It seems like a good place to start: buy a call option and see if you can pick a winner. Buying calls may feel safe because it matches the pattern you're used to following as an equity trader: buy low, sell high. However, buying OTM calls outright is one of the hardest ways to make money in the options world. If you limit yourself to this strategy, you may lose money consistently.
Not surprisingly, these options are cheap for a reason. When you buy an OTM cheap option, they don't automatically increase just because the stock moves in the right direction. The price is relative to the probability of the stock actually reaching (and going beyond) the strike price. If the move is close to expiration and it's not enough to reach the strike, the probability of the stock continuing the move in the now shortened timeframe is low. Therefore, the price of the option will reflect that probability.
How can you trade more informed?
Consider selling an OTM call on a stock that you already own. This strategy is known as a covered call. By selling the call, you assume the obligation to sell your stock at the strike price stated in the option. If the strike price is higher than the market price, you're indicating that — if the stock goes up to the strike price — you will allow the call buyer to take the stock away.

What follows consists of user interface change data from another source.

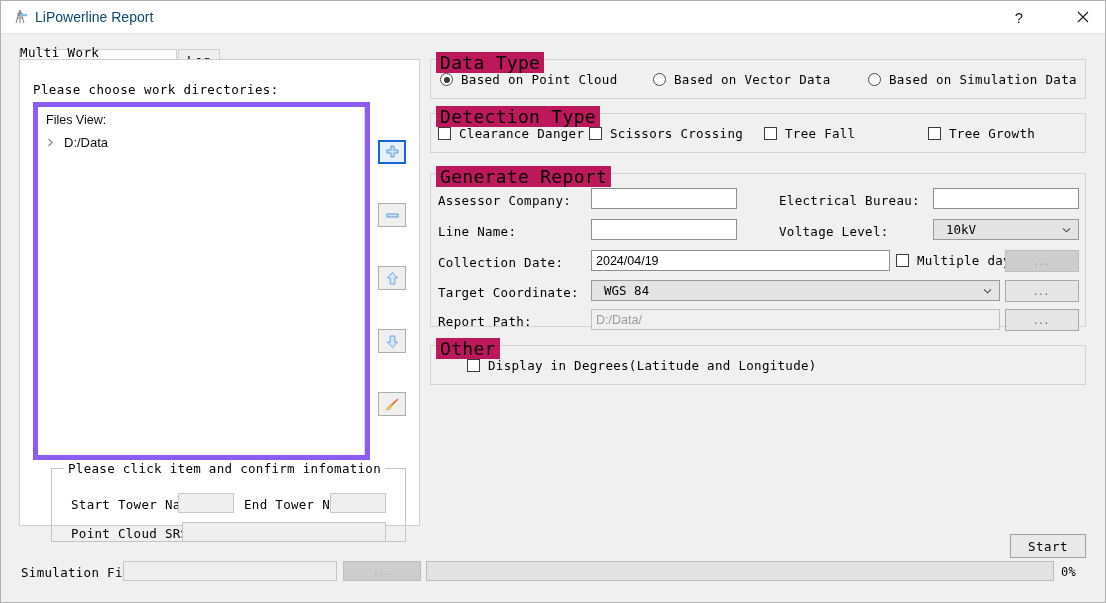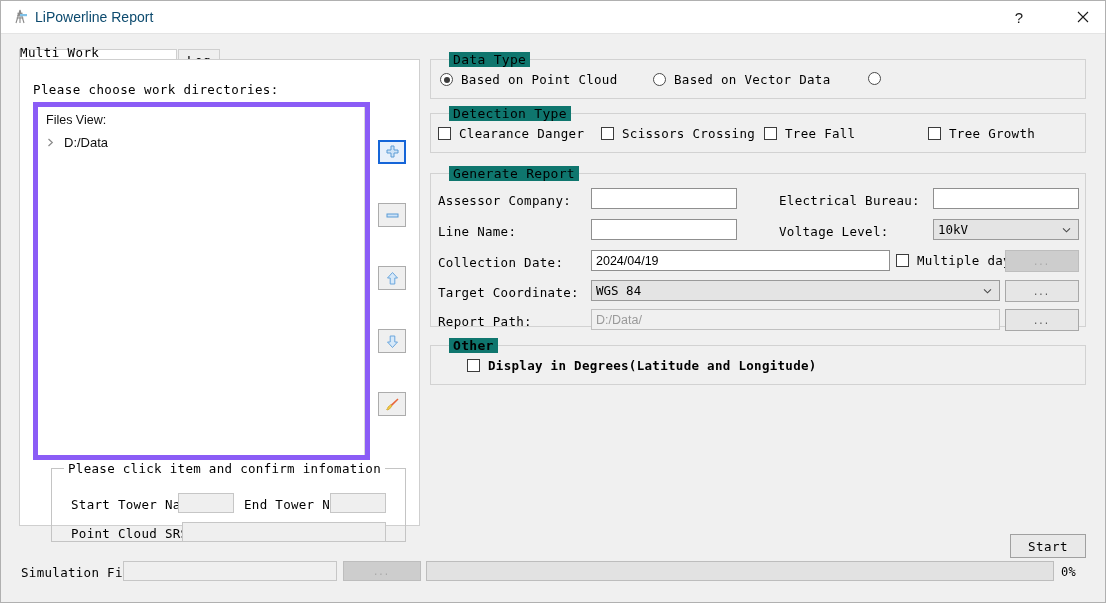--- a/index.html
+++ b/index.html
@@ -113,27 +113,27 @@
   #srs-input{
     position:absolute;left:130px;top:53px;width:204px;height:20px;
     background:#efefef;border:1px solid #c6c6c6;box-sizing:border-box;
   }
 
   
   .group{
     position:absolute;border:1px solid #d2d2d2;box-sizing:border-box;background:#f0f0f0;
   }
   .group-title{
-    position:absolute;left:18px;top:-8px;background:#0f766e;padding:0 4px;
-    font-size:13px;letter-spacing:.3px;color:#000;
+    position:absolute;left:5px;top:-8px;background:#be185d;padding:0 4px;
+    font-size:18px;letter-spacing:.3px;color:#000;
   }
   #group-data-type{left:429px;top:58px;width:656px;height:40px;}
   #group-detection-type{left:429px;top:112px;width:656px;height:40px;}
   #group-generate-report{left:429px;top:172px;width:656px;height:154px;}
-  #group-other{left:429px;top:344px;width:656px;height:40px;font-weight:bold;}
+  #group-other{left:429px;top:344px;width:656px;height:40px;}
 
   .radio-row,.check-row{position:absolute;top:12px;display:flex;align-items:center;gap:8px;}
   .radio{
     width:13px;height:13px;border-radius:50%;border:1px solid #4a4a4a;
     background:#fff;box-sizing:border-box;position:relative;flex:none;
   }
   .radio.checked::after{
     content:"";position:absolute;left:2.5px;top:2.5px;width:6px;height:6px;
     border-radius:50%;background:#3c3c3c;
   }
@@ -146,21 +146,21 @@
   
   .field-label{position:absolute;font-size:12.5px;letter-spacing:.3px;}
   .textinput{
     position:absolute;background:#ffffff;border:1px solid #8f8f8f;box-sizing:border-box;
     font-size:12.5px;padding:0 4px;display:flex;align-items:center;
     font-family:"Liberation Sans",sans-serif;
   }
   .textinput.readonly{background:#f0f0f0;border:1px solid #c0c0c0;color:#9a9a9a;}
   .combo{
     position:absolute;background:#e4e4e4;border:1px solid #9a9a9a;box-sizing:border-box;
-    font-size:12.5px;padding:0 4px;display:flex;align-items:center;
+    font-size:12.5px;padding:0 12px;display:flex;align-items:center;
   }
   .combo .chev{
     position:absolute;right:7px;top:50%;transform:translateY(-50%);
     width:9px;height:9px;color:#4a4a4a;
   }
   .dotsbtn{
     position:absolute;height:22px;width:74px;background:#e6e6e6;
     border:1px solid #a8a8a8;box-sizing:border-box;
     display:flex;align-items:center;justify-content:center;
     font-size:12px;color:#5a5a5a;letter-spacing:2px;
@@ -279,31 +279,32 @@
   <div class="radio-row" style="left:9px;">
     <span class="radio checked"></span>
     <span class="opt-label mono">Based on Point Cloud</span>
   </div>
   <div class="radio-row" style="left:222px;">
     <span class="radio"></span>
     <span class="opt-label mono">Based on Vector Data</span>
   </div>
   <div class="radio-row" style="left:437px;">
     <span class="radio"></span>
+    <span class="opt-label mono">Based on Simulation Data</span>
   </div>
 </div>
 
 <div class="group" id="group-detection-type">
   <span class="group-title mono">Detection Type</span>
 
   <div class="check-row" style="left:7px;">
     <span class="checkbox"></span>
     <span class="opt-label mono">Clearance Danger</span>
   </div>
-  <div class="check-row" style="left:170px;justify-content:flex-end;">
+  <div class="check-row" style="left:158px;justify-content:flex-end;">
     <span class="checkbox"></span>
     <span class="opt-label mono">Scissors Crossing</span>
   </div>
   <div class="check-row" style="left:333px;">
     <span class="checkbox"></span>
     <span class="opt-label mono">Tree Fall</span>
   </div>
   <div class="check-row" style="left:497px;">
     <span class="checkbox"></span>
     <span class="opt-label mono">Tree Growth</span>

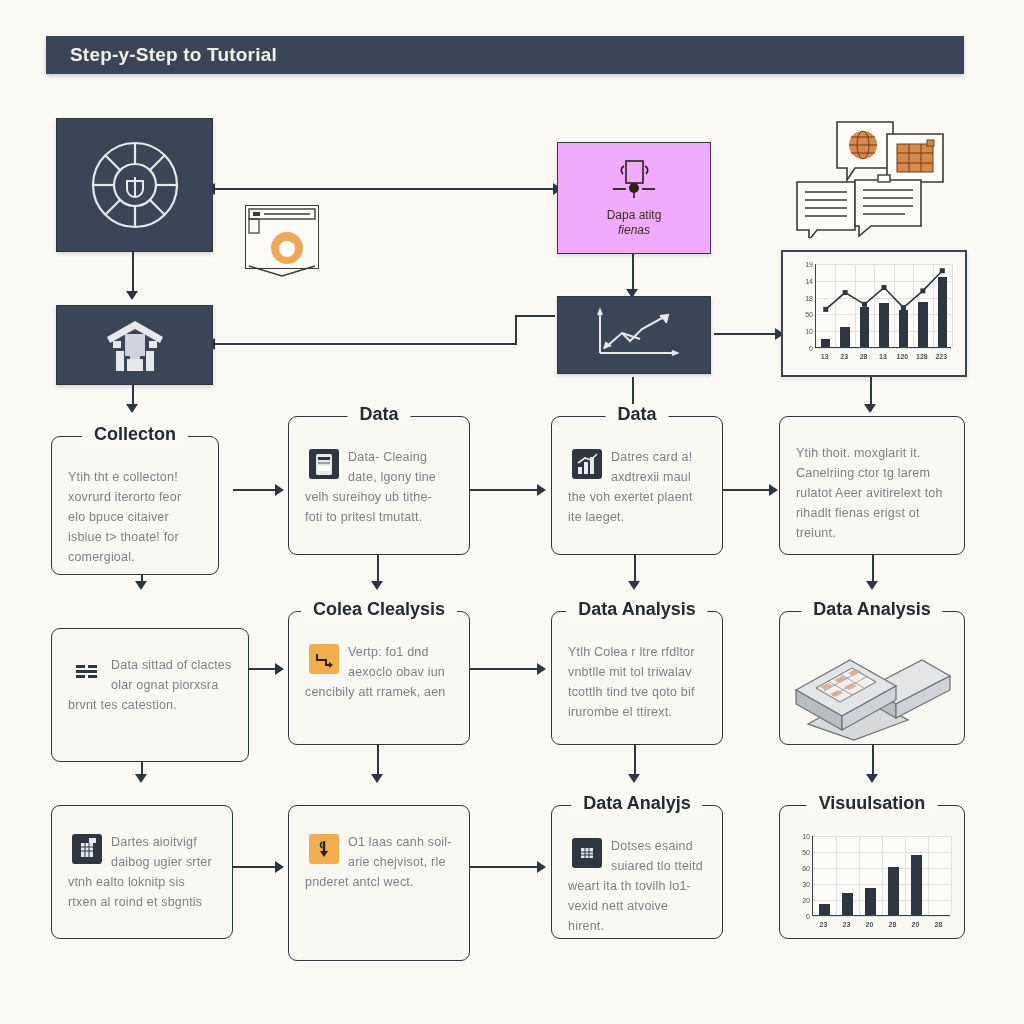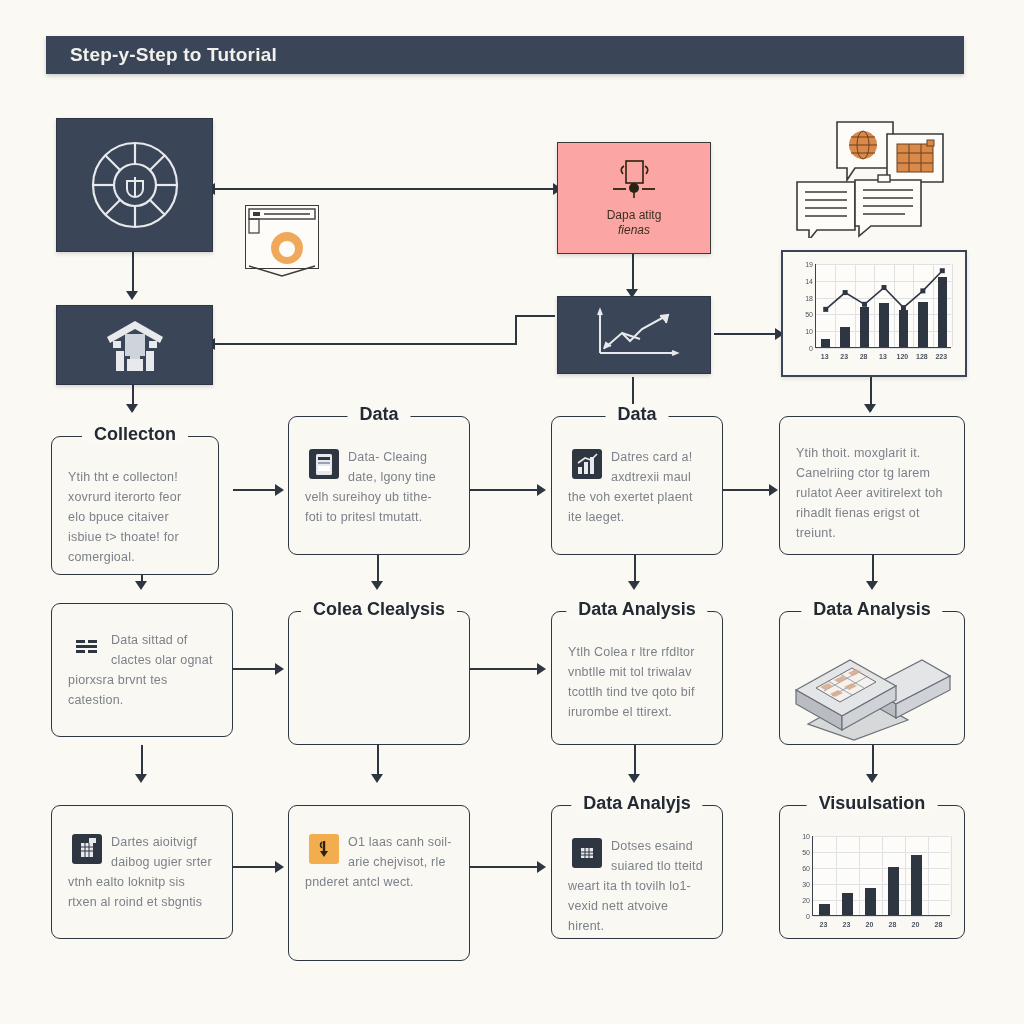--- a/index.html
+++ b/index.html
@@ -23,21 +23,21 @@
     margin-left:24px;
   }
 
   
   .darkbox{
     position:absolute;background:#3a4657;border:1px solid #2c3645;
     box-shadow:0 2px 4px rgba(0,0,0,.14);
     display:flex;align-items:center;justify-content:center;
   }
   .orangebox{
-    position:absolute;background:#fca5a5;border:1.5px solid #3a3a3a;
+    position:absolute;background:#f0abfc;border:1.5px solid #3a3a3a;
     box-shadow:0 2px 4px rgba(0,0,0,.14);
     display:flex;flex-direction:column;align-items:center;justify-content:center;
   }
   .orangebox .lbl{
     color:#3a3020;font-size:12px;line-height:15px;text-align:center;
     margin-top:4px;
   }
   .chartbox{
     position:absolute;background:#fbf9f4;border:2px solid #3a4657;
     box-shadow:0 2px 4px rgba(0,0,0,.10);
@@ -369,39 +369,48 @@
           </svg>
       </span>
       <span>Datres card a! axdtrexii maul the voh exertet plaent ite laeget.</span>
     </div>
   </div>
 
   <div class="card notitle" style="left:779px;top:416px;width:186px;height:139px;">
     <div class="body">Ytih thoit. moxglarit it. Canelriing ctor tg larem rulatot Aeer avitirelext toh rihadlt fienas erigst ot treiunt.</div>
   </div>
 
-  <div class="card notitle" style="left:51px;top:603px;width:182px;height:134px;">
+  <div class="card notitle" style="left:51px;top:628px;width:198px;height:134px;">
     <div class="body">
       <span class="ico" style="background:transparent;">
         <svg width="30" height="30" viewBox="0 0 30 30">
             <g fill="#2e3642">
               <rect x="4" y="8" width="9" height="3"></rect>
               <rect x="16" y="8" width="9" height="3"></rect>
               <rect x="4" y="13" width="21" height="3"></rect>
               <rect x="4" y="18" width="9" height="3"></rect>
               <rect x="16" y="18" width="9" height="3"></rect>
             </g>
           </svg>
       </span>
       <span>Data sittad of clactes olar ognat piorxsra brvnt tes catestion.</span>
     </div>
   </div>
 
   <div class="card" style="left:288px;top:611px;width:182px;height:134px;">
     <div class="ttl">Colea Clealysis</div>
+    <div class="body">
+      <span class="ico orange">
+        <svg width="30" height="30" viewBox="0 0 30 30">
+            <path d="M8 10 L8 16 L17 16 L17 21 L23 21" stroke="#2a2212" stroke-width="2" fill="none"></path>
+            <path d="M20 18 l4 3 l-4 3" fill="#2a2212"></path>
+          </svg>
+      </span>
+      <span>Vertp: fo1 dnd aexoclo obav iun cencibily att rramek, aen</span>
+    </div>
   </div>
 
   <div class="card" style="left:551px;top:611px;width:172px;height:134px;">
     <div class="ttl">Data Analysis</div>
     <div class="body">Ytlh Colea r ltre rfdltor vnbtlle mit tol triwalav tcottlh tind tve qoto bif irurombe el ttirext.</div>
   </div>
 
   <div class="card" style="left:779px;top:611px;width:186px;height:134px;">
     <div class="ttl">Data Analysis</div>
     <div style="position:absolute;left:10px;top:26px;">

This strategy can earn you some income on stocks when you're bullish.
What's nice about covered calls as a strategy is that the risk does not come from selling the option. The risk is in owning the stock – and that risk can be substantial. Although selling the call option does not produce capital risk, it does limit your upside, therefore creating opportunity risk. You risk having to sell the stock upon assignment if the market rises and your call is exercised.
If the market remains flat, you collect the premium for selling the call and retain your long stock position. On the other hand, if the stock goes down and you want out, just buy back the option, closing out the short position, and sell the stock to close the long position. Keep in mind you may have a loss in the stock when the position is closed.